683.97Remember HMO = Healthy Members Only ;-}DECLNE::REESEMy REALITY check bouncedWed Mar 27 1996 14:2349
    Ya'll have to remember that not all HMOs are created equally.
    
    MadMike, glad you've had good luck with the K HMO; personally, I
    wouldn't take my dogs to them.
    
    I watched a co-worker (member of the K HMO) fight a losing battle
    with a severe URI for over two weeks.  Since I knew she belonged to
    an HMO I couldn't understand why she hadn't been in for treatment
    (I thought she hadn't called).  She said she HAD been calling for
    2 weeks but could never get past the nurse/call screener.  The
    so-called nurse keep recommending over-the-counter meds that weren't
    helping.
    
    Growing up in a coal mining region I was all too familiar with URIs
    and bronchitis.  I told the co-worker she was well beyond the "bad
    cold" stage; I could hear the sound of her trying to breathe in my
    cube across the aisle.  Although I am not a doctor and have never
    played one on TV I DO KNOW bronchitis when I hear it.  She sounded
    so bad I feared she was headed for pneumonia.
    
    I told her to dial the HMO.  I got on the line and said I was
    Charlotte's mama and if they didn't agree to see her ASAP there would
    be hell to pay.  I was told to bring her right in.  The gal was so
    weak it took myself and another co-worker just to get her to the car.

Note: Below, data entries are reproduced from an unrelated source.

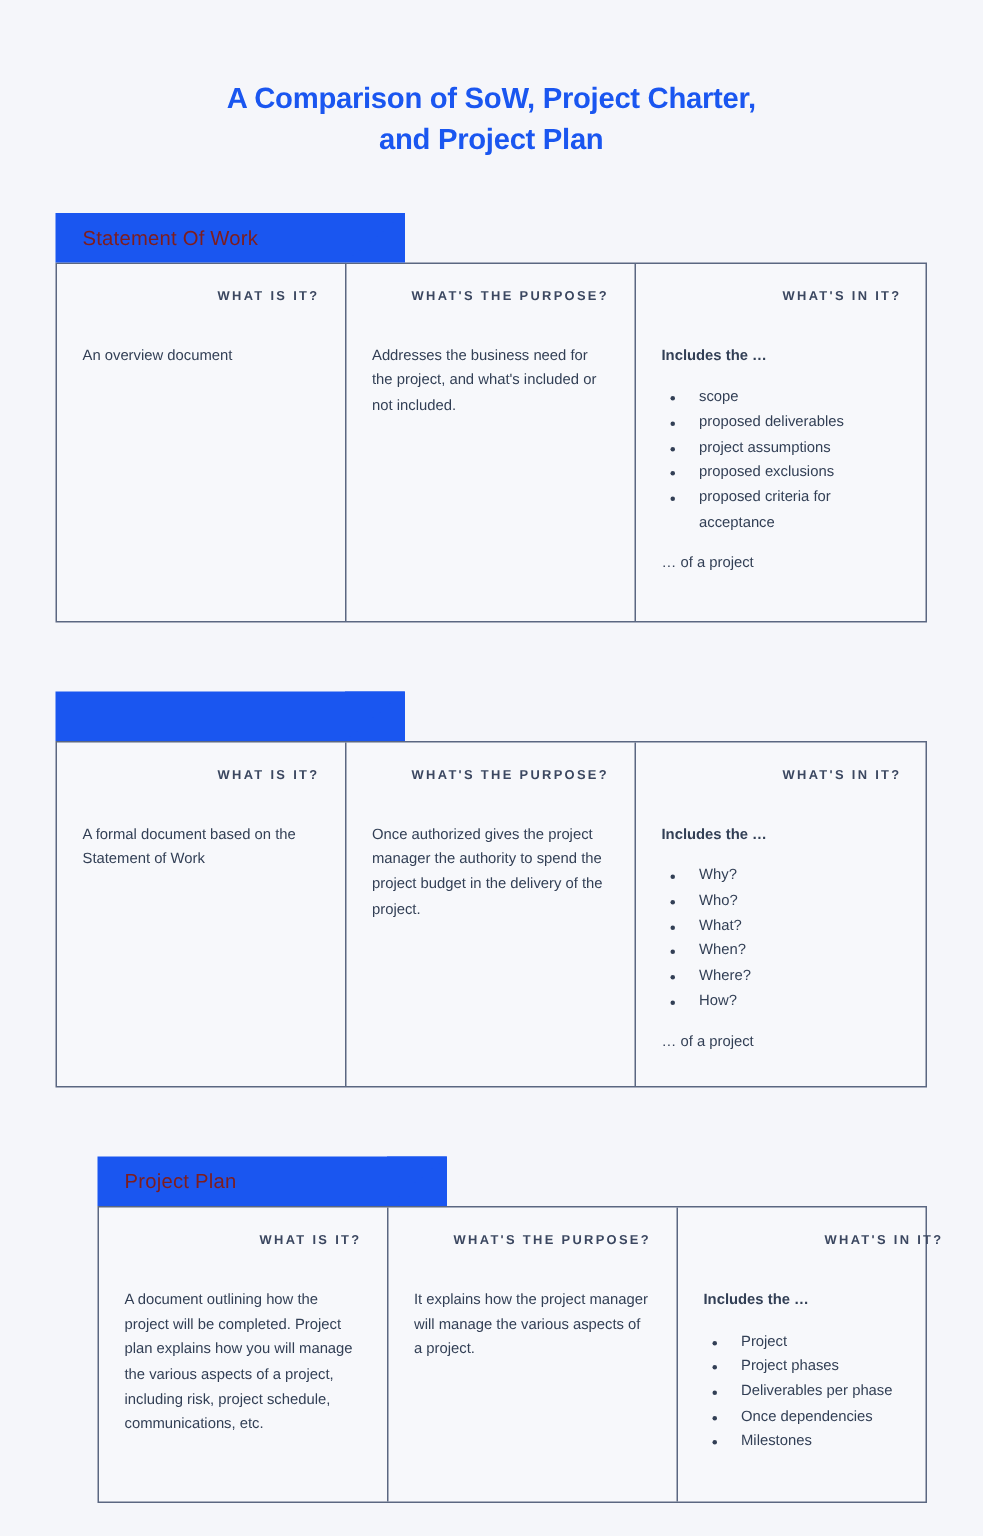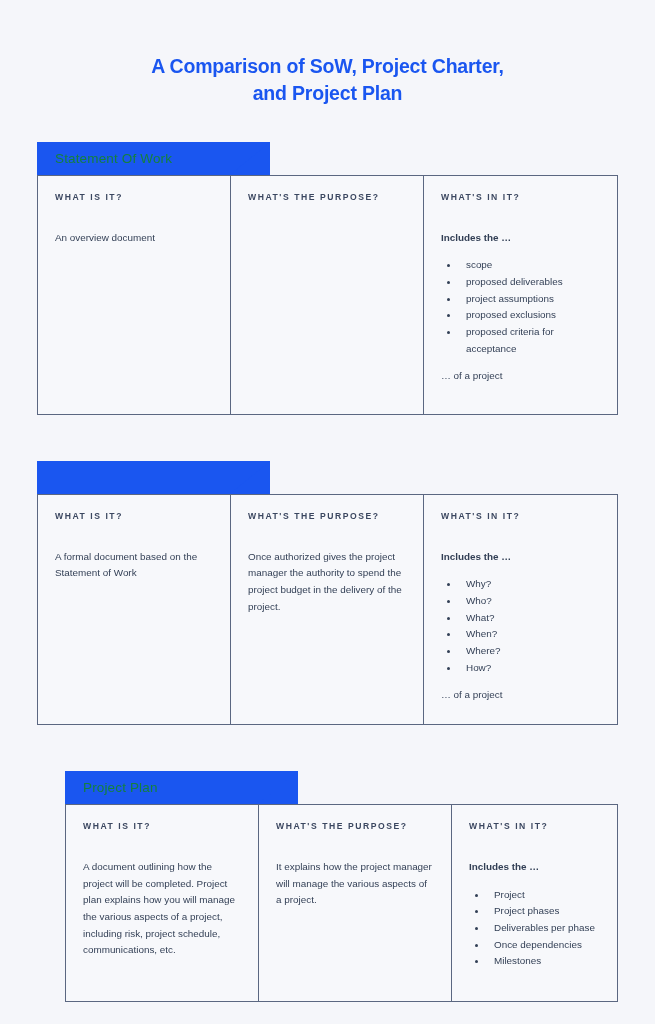"Statement Of Work" .section-banner .banner-label { color: #15803d -> #7f1d1d }
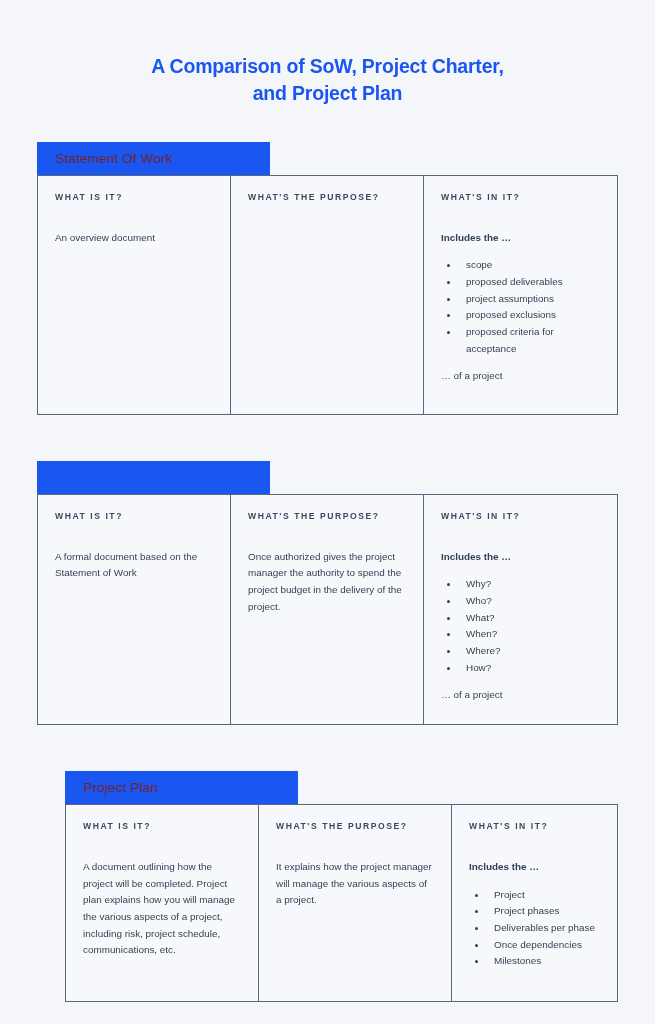"WHAT IS IT?" .col-head { text-align: left -> right }
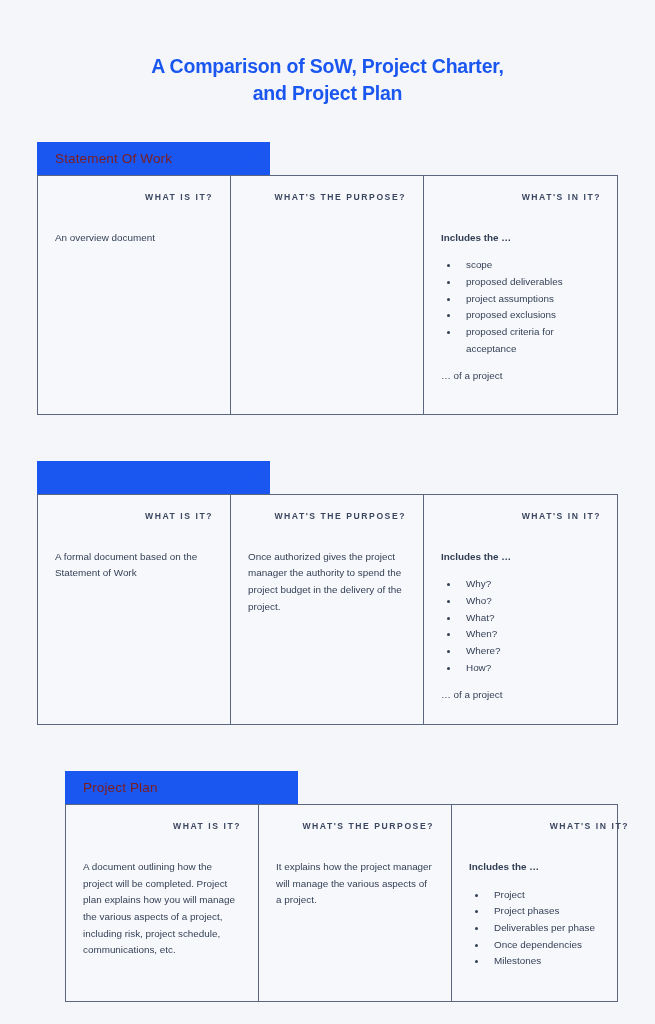"Addresses the business need for" div.col-body { html: none -> <div>Addresses the business need for the project, and what's included or not included.</div> }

    We both rode with her to the HMO.  When we got there, Nurse Ratchett
    wanted to know which one of us was "Charlotte's mama".  Since 
    both my co-workers are ladies of color you should have seen the nurse's
    face when I said "I am, for today".
    
    They examined her immediately; my fears were well-grounded, she had
    pneumonia!!  She spent 10 days in the hospital and another 2 weeks
    recovering at home.  Charlotte's had recurring UR problems, but at
    least they've flagged her records so that she's never has had to wait
    again for an appointment since.
    
    I'm in an HMO elect now; I see my long-time physician for most stuff
    because his prices are still reasonable.  For the few prescriptions
    I must take daily that are very pricey I deal with the PCP.  Also,
    the neurosurgeon who performed the distechtomy and fusion on my neck
    is a referral specialist, I know if that causes problems I shouldn't
    have a problem getting a referral to him (at least thru October 1st).
    
    My personal take on the HMOs is that they wouldn't mind it at all
    if those of us who are not absolutely destitute continue to go to our
    long-time physicians.  My doctor of 25+ years is semi-retired; I'll
    use him as as long as I can.  If he tells me I'm REALLY sick I'll
    contact the PCP if hospitalization seems to loom ahead.